COMIC BOOK COMPULSIVE — Yankee Comics #1

Yankee Doodle Dandy

Image via Wikipedia

It’s hard to definitively say which Golden Age patriotic superhero had the goofiest name.  Probably because the competition for the title was something fierce.  I’m sure there are a lot more out there but after only a two minute Internet search I was able to find Star Spangled Kid, U.S. Jones, The Spirit of ’76, The Fighting Yank, Red, White and Blue and Minute-Man. Former plain clothes adventurer Tex Thompson deserves special mention because when he took up the mask he got not one but two, Mr. America and the even worse The Americommando.

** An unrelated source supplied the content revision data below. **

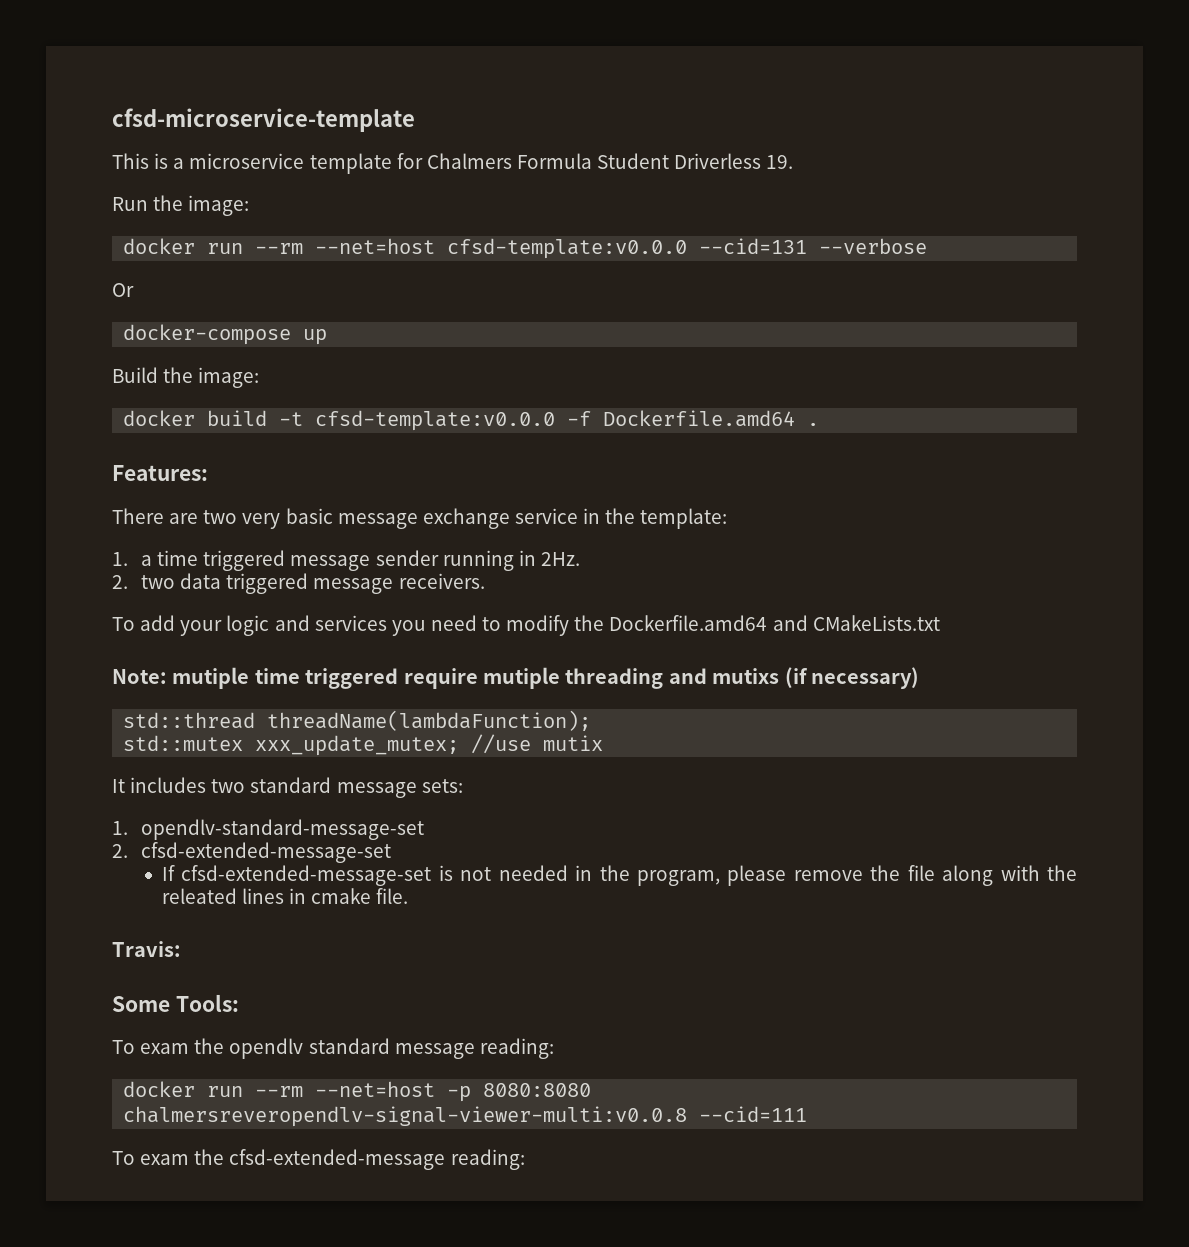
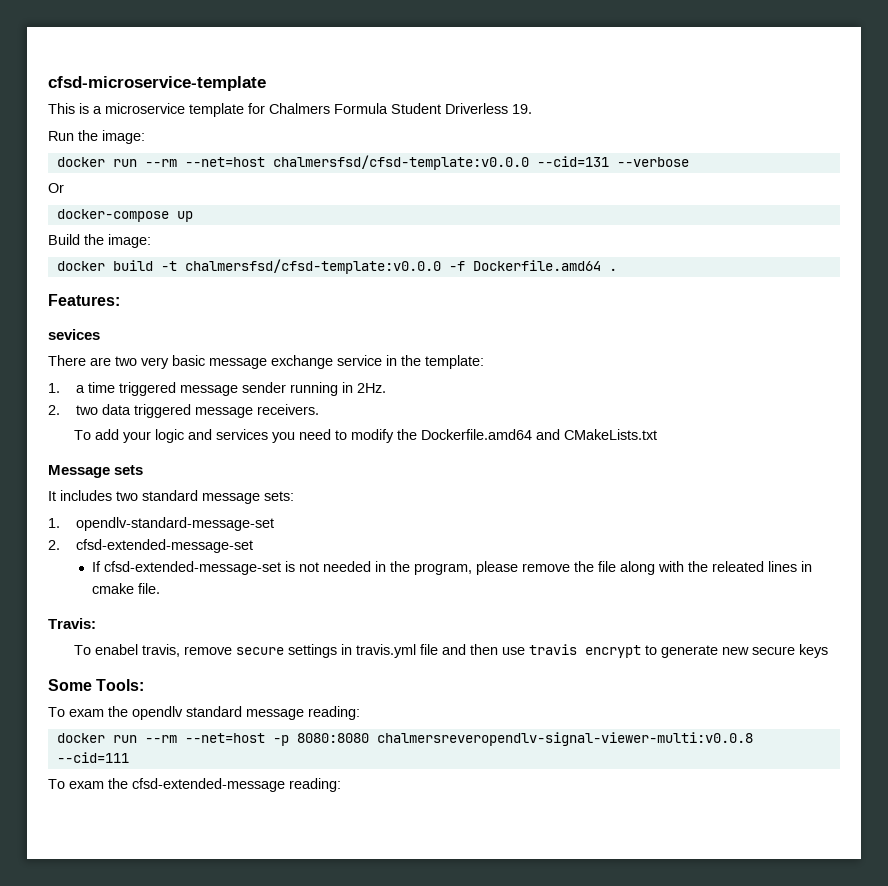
[447,238,688,259] cfsd-template:v0.0.0 -> [272,155,529,170] chalmersfsd/cfsd-template:v0.0.0
[315,410,556,431] cfsd-template:v0.0.0 -> [184,259,441,274] chalmersfsd/cfsd-template:v0.0.0
(208, 473) none -> [48,329,100,340] // sevices
[112,667,919,689] [123,710,592,731] [123,734,604,756] Note: mutiple time triggered require mutiple threading and mutixs (if necessary) // std::thread threadName(lambdaFunction); // std::mutex xxx_update_mutex; //use mutix -> [48,465,144,478] Message sets
(181, 949) none -> [73,644,828,658] // To enabel travis, remove secure settings in travis.yml file and then use travis encrypt to generate new secure keys

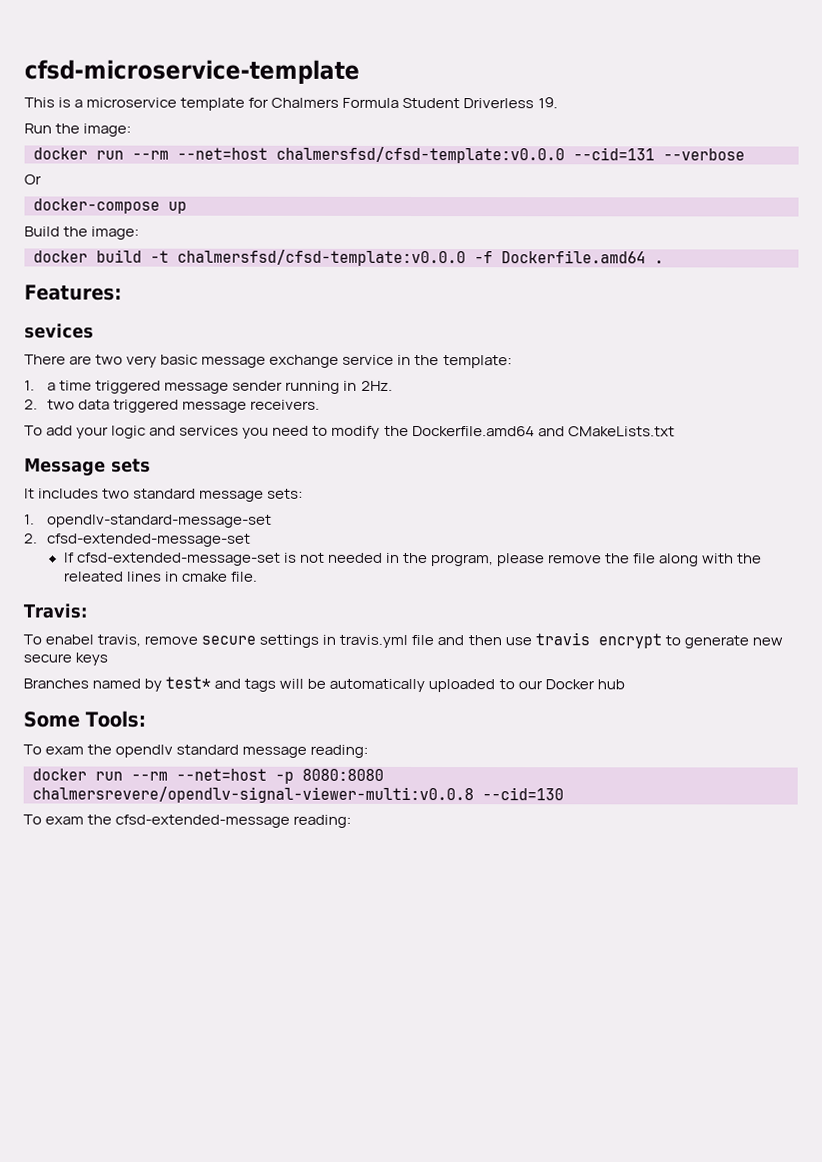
(828, 651) none -> [23,676,625,693] // Branches named by test* and tags will be automatically uploaded to our Docker hub
[376,732,753,746] [56,752,129,763] chalmersreveropendlv-signal-viewer-multi:v0.0.8 --cid=111 -> [32,786,564,804] chalmersrevere/opendlv-signal-viewer-multi:v0.0.8 --cid=130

But if I am absolutely forced to choose just one it would undoubtedly have to be Yankee Doodle Jones from Yankee Comics. Name-wise the only one who had it worse than him was his kid partner, Dandy.  That’s right, Yankee Doodle and Dandy.  We can only imagine the ribbing poor Dandy must have gotten from the rest of the  Golden, Whiz, Amazing, Super-Boy Detectives.

But Yankee Doodle Jones also had the weirdest and most disturbing origin in Golden Age history.  The Whizzer and the mongoose blood? In comparison that was nothing. Let’s take a look at “The Case of the Strangling Hair” drawn by the legendary Lou Fine.

Here’s a confession, maybe I’m slower on the uptake (I originally wrote “on the update” so clearly that’s confirmed) than I previously thought but even after reading that page a couple of times I somehow didn’t get the full implications of what the unnamed scientist was doing.  Let’s take another look at the first three panels:

There’s always been a wafer thin line between the mad scientist and the super scientist but here that line disappears entirely.  Supposedly out of patriotism and a belief their lives had no value a trio of handicapped war veterans volunteer to (somehow) have their bodies fused together…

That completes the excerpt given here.